Decades of history behind old Duval County Courthouse
High-profile murder cases, shootings, interesting tidbits
JACKSONVILLE, Fla. – There have been many high-profile cases involving notorious crimes that have been tried at the old Duval County Courthouse over the past 50 years. There were also shootings inside the building, and some very interesting things happened during those decades.
One of the most notorious case that many people in Jacksonville will likely remember is the murder case against cab driver Paul Durousseau. He is a suspected serial killer who is now on death row after being convicted of one murder and suspected of six others.
Then there's the case of Rasheme Debouse, who was sentenced to death for the killing of 6-year-old Deshawna Davis, whose murder brought about changes in how Jacksonville addresses violent crime.
There's also the case of Earnest Dobber. He was convicted of killing his two young children in 1971. The bodies were never found and he was executed for the crime.
Court Magistrate Don Matthews, who is making the move to the new courthouse said he remembers some violent and deadly days in the old courthouse.
In 1971, he said, people were allowed to bring guns inside the courthouse and an attorney and one of his clients were shot and killed in the lobby.
"It was a husband and wife, and we were in a divorce action and each brought a gun.

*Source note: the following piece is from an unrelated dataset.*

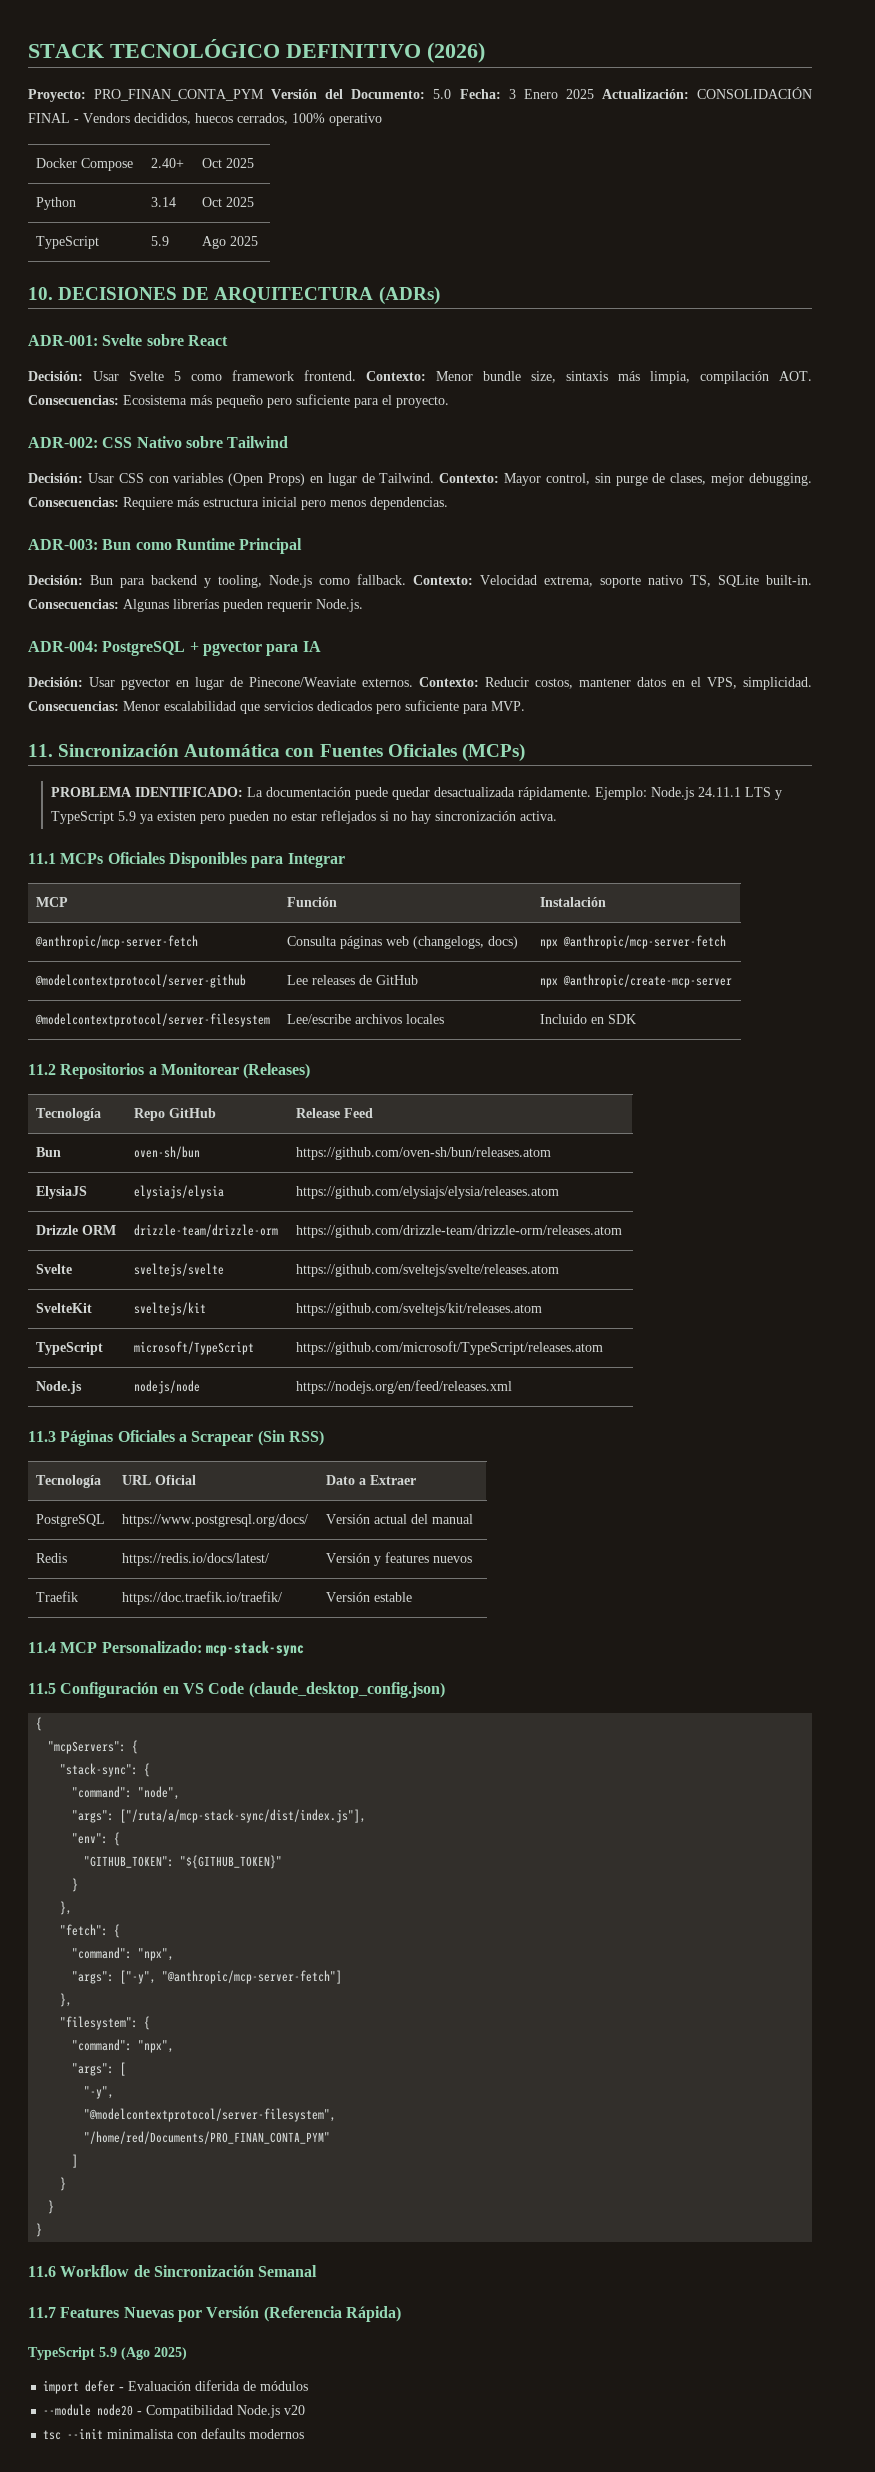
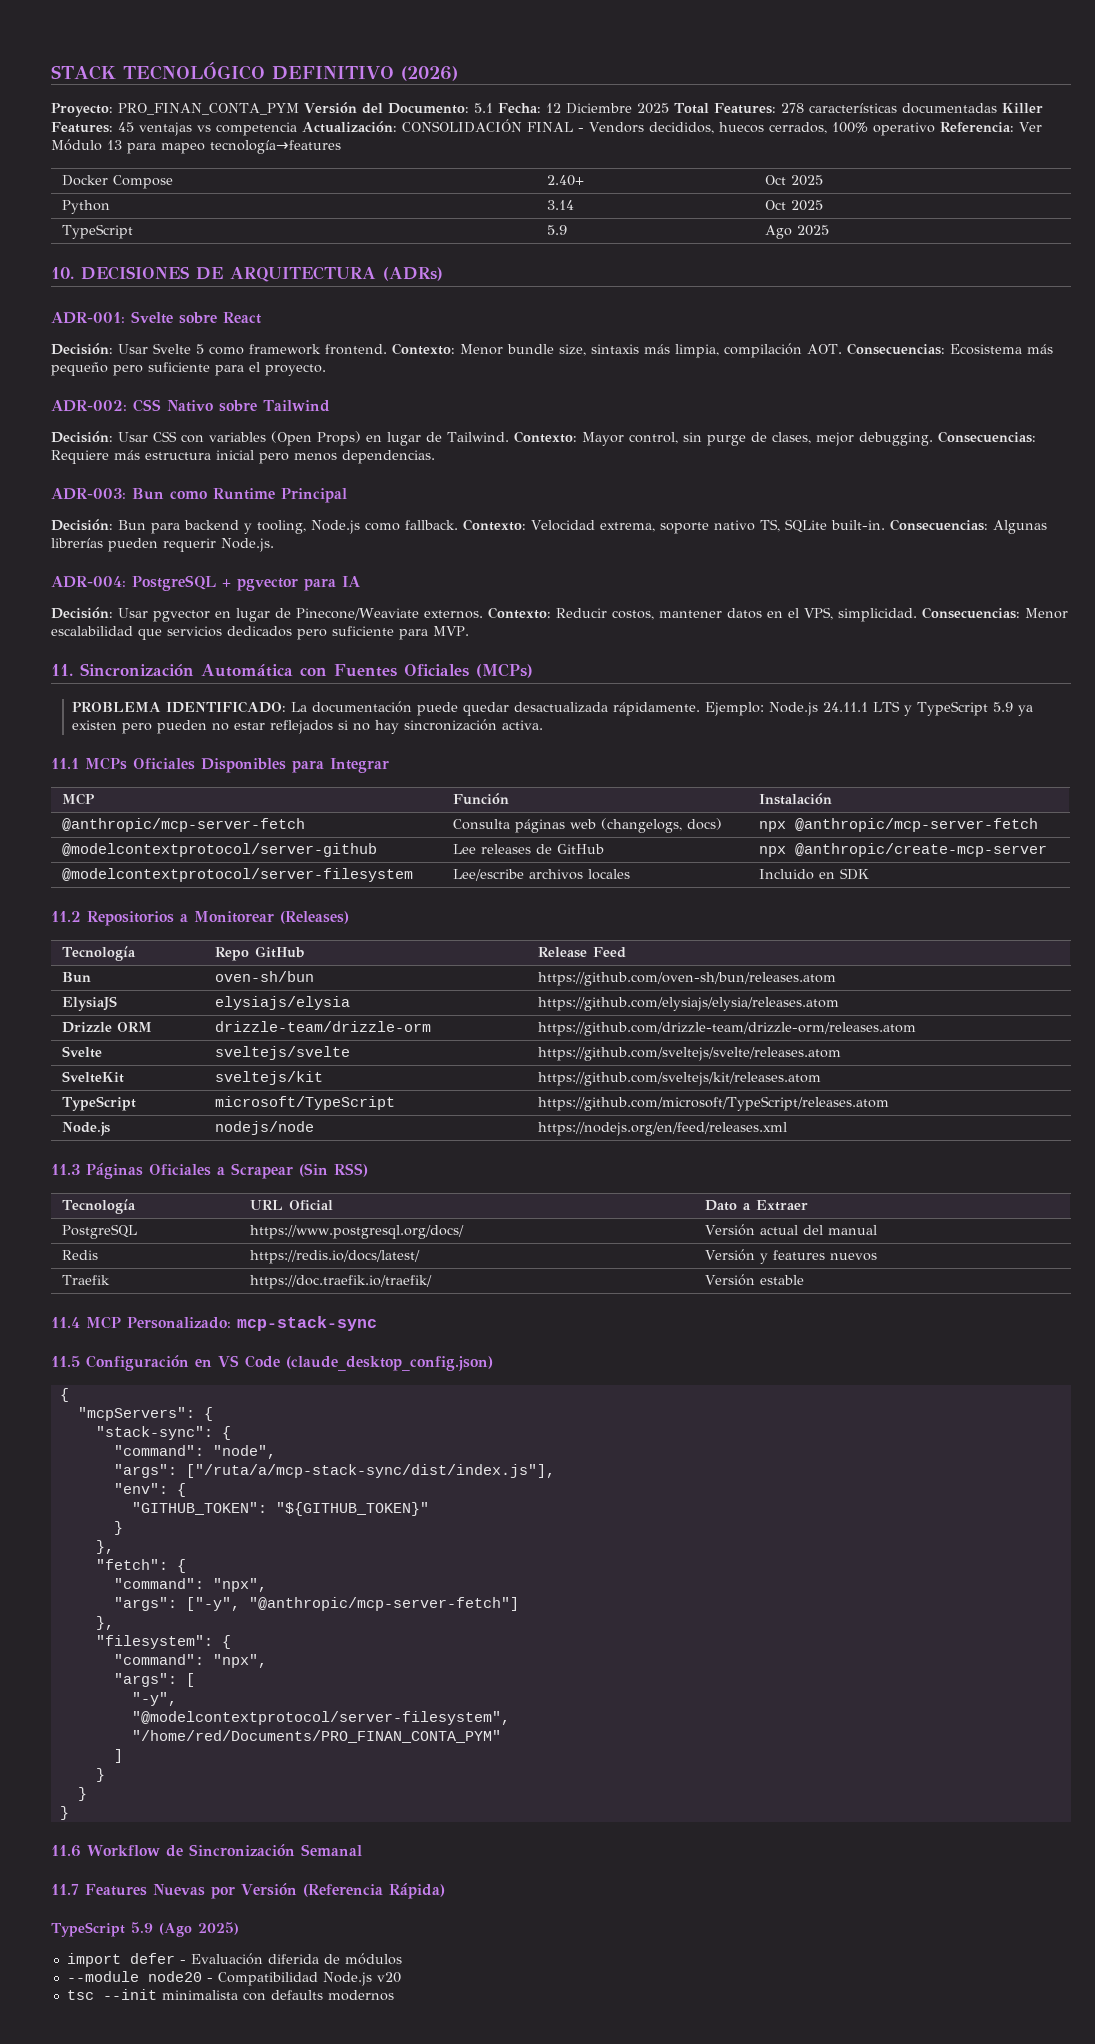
- Proyecto: PRO_FINAN_CONTA_PYM Versión del Documento: 5.0 Fecha: 3 Enero 2025 Actualización: CONSOLIDACIÓN FINAL - Vendors decididos, huecos cerrados, 100% operativo
+ Proyecto: PRO_FINAN_CONTA_PYM Versión del Documento: 5.1 Fecha: 12 Diciembre 2025 Total Features: 278 características documentadas Killer Features: 45 ventajas vs competencia Actualización: CONSOLIDACIÓN FINAL - Vendors decididos, huecos cerrados, 100% operativo Referencia: Ver Módulo 13 para mapeo tecnología→features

He shot her in the back and she turned around and shot him in the arm and the police officer killed her. (He) thought she was the bad guy, and she was just trying to defend herself," Matthews said.
But as tragic as some of the stories are, there are many others that caused some chuckles throughout the chambers. Matthews recalls a judge involved in an unusual misunderstanding.
"One was particularly hard of hearing and he tried to sentence or book a lady brought up for soliciting Avon products. He though it was for soliticing prostitution. So, he was reaming her out for 20 minutes, to a poor little housewife, and her husband finally got up and said, She has had enough,"
Court baliff Adam Fluker, 71, has been around the courthouse since it opened. He started as an officer then became a baliff in 1971. He has seen criminals come and go, but said he will always remember the time a woman was asked to identify the bad guy.
"They asked her, 'Do you see the person who robbed you in the courtroom?' She said, 'Yeah.' They asked, 'Can you point him out?' and she pointed at him and said that was him right there with the blue coat on.' And he said, 'You are telling a lie, I had a mask on,'" Fluker said.
You can imagine the laughter in the courtroom after that comment.